--- Records for the exercise ---

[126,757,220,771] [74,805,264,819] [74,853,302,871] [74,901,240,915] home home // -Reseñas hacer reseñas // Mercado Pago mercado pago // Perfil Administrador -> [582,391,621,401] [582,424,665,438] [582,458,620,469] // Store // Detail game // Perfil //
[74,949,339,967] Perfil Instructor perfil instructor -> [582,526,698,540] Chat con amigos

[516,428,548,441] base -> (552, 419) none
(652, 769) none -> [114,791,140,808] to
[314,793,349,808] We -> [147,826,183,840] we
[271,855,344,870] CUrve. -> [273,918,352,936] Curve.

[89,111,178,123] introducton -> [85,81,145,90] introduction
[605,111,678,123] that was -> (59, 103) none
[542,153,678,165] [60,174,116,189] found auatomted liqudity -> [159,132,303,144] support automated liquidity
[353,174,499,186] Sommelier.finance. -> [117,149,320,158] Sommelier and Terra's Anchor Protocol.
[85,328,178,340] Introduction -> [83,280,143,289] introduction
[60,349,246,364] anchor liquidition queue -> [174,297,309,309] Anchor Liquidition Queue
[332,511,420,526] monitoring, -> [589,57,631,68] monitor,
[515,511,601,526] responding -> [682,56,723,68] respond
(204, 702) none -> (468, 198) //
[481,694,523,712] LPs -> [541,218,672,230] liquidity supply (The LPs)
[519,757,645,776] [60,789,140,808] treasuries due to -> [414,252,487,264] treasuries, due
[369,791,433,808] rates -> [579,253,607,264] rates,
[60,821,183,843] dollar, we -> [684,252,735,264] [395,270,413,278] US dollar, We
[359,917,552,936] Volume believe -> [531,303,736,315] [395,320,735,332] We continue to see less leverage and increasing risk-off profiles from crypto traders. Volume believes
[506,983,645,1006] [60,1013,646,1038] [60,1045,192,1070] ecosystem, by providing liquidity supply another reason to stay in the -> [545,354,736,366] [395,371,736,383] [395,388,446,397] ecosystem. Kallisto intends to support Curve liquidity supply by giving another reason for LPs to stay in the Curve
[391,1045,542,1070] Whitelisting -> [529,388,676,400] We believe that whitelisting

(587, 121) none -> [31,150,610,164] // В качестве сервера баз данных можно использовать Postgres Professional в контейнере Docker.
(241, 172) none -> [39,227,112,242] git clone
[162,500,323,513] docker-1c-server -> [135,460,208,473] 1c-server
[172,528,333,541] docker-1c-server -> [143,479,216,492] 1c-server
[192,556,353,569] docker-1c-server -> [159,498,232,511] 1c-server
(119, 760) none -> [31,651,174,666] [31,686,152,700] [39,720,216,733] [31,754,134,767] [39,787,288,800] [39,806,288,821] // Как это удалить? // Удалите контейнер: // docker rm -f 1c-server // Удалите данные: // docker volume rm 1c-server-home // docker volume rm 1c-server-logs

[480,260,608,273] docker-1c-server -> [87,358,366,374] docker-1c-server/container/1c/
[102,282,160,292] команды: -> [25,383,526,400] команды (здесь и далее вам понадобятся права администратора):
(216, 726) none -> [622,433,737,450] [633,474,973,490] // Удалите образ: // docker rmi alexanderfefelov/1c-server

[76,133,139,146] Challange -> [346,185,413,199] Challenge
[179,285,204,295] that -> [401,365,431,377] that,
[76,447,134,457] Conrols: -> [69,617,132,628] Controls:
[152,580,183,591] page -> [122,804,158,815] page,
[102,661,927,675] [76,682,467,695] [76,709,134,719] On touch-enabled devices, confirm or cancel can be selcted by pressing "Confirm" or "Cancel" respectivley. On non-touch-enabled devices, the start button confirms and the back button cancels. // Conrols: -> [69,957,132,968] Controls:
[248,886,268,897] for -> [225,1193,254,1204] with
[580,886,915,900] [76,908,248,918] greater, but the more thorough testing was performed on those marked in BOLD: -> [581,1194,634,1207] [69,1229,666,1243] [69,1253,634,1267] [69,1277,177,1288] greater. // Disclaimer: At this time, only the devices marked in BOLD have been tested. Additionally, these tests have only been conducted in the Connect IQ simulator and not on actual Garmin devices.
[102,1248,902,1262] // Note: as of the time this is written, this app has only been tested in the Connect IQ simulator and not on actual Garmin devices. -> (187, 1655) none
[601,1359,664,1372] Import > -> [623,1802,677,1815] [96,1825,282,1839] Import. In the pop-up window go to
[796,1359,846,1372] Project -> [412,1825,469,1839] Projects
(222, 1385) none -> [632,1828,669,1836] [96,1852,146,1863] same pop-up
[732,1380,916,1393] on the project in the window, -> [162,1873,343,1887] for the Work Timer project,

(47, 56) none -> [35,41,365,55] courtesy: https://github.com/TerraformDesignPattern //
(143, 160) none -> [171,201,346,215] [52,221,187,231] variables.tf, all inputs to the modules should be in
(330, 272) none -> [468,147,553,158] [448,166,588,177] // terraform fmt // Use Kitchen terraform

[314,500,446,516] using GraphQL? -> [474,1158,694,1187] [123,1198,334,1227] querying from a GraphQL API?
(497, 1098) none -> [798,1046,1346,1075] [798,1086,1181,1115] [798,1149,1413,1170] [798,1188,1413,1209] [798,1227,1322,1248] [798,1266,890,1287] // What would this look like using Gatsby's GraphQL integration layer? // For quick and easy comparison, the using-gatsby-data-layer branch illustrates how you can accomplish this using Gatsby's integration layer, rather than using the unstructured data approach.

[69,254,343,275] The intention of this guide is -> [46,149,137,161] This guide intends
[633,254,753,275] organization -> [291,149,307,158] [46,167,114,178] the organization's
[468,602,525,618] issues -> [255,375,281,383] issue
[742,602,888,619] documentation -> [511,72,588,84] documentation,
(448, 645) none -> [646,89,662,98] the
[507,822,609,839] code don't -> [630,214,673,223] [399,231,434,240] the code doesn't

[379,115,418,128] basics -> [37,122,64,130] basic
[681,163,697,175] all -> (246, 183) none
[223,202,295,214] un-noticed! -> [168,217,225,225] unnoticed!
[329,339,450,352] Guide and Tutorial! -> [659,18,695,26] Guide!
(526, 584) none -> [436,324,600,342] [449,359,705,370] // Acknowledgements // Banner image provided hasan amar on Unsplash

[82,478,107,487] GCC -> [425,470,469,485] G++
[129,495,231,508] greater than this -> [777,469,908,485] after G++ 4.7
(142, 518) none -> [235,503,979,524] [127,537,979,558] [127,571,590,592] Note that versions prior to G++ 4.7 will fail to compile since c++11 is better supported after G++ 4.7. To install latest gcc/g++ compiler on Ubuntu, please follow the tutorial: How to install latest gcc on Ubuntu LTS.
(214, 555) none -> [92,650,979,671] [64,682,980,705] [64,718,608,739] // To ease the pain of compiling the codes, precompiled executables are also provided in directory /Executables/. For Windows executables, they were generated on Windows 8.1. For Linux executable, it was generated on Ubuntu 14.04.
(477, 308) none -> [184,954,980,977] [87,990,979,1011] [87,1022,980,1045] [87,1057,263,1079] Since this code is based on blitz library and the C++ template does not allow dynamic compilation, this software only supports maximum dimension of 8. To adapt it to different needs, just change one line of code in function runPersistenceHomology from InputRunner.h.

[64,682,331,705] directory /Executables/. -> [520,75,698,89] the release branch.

---

# [What this task involves]
Repeat, exactly as they stand above, the lines from the line with "[85,328,178,340] Introduction ->" to the line with "[102,282,160,292] команды: ->", both lines included.

# [Response]
[85,328,178,340] Introduction -> [83,280,143,289] introduction
[60,349,246,364] anchor liquidition queue -> [174,297,309,309] Anchor Liquidition Queue
[332,511,420,526] monitoring, -> [589,57,631,68] monitor,
[515,511,601,526] responding -> [682,56,723,68] respond
(204, 702) none -> (468, 198) //
[481,694,523,712] LPs -> [541,218,672,230] liquidity supply (The LPs)
[519,757,645,776] [60,789,140,808] treasuries due to -> [414,252,487,264] treasuries, due
[369,791,433,808] rates -> [579,253,607,264] rates,
[60,821,183,843] dollar, we -> [684,252,735,264] [395,270,413,278] US dollar, We
[359,917,552,936] Volume believe -> [531,303,736,315] [395,320,735,332] We continue to see less leverage and increasing risk-off profiles from crypto traders. Volume believes
[506,983,645,1006] [60,1013,646,1038] [60,1045,192,1070] ecosystem, by providing liquidity supply another reason to stay in the -> [545,354,736,366] [395,371,736,383] [395,388,446,397] ecosystem. Kallisto intends to support Curve liquidity supply by giving another reason for LPs to stay in the Curve
[391,1045,542,1070] Whitelisting -> [529,388,676,400] We believe that whitelisting

(587, 121) none -> [31,150,610,164] // В качестве сервера баз данных можно использовать Postgres Professional в контейнере Docker.
(241, 172) none -> [39,227,112,242] git clone
[162,500,323,513] docker-1c-server -> [135,460,208,473] 1c-server
[172,528,333,541] docker-1c-server -> [143,479,216,492] 1c-server
[192,556,353,569] docker-1c-server -> [159,498,232,511] 1c-server
(119, 760) none -> [31,651,174,666] [31,686,152,700] [39,720,216,733] [31,754,134,767] [39,787,288,800] [39,806,288,821] // Как это удалить? // Удалите контейнер: // docker rm -f 1c-server // Удалите данные: // docker volume rm 1c-server-home // docker volume rm 1c-server-logs

[480,260,608,273] docker-1c-server -> [87,358,366,374] docker-1c-server/container/1c/
[102,282,160,292] команды: -> [25,383,526,400] команды (здесь и далее вам понадобятся права администратора):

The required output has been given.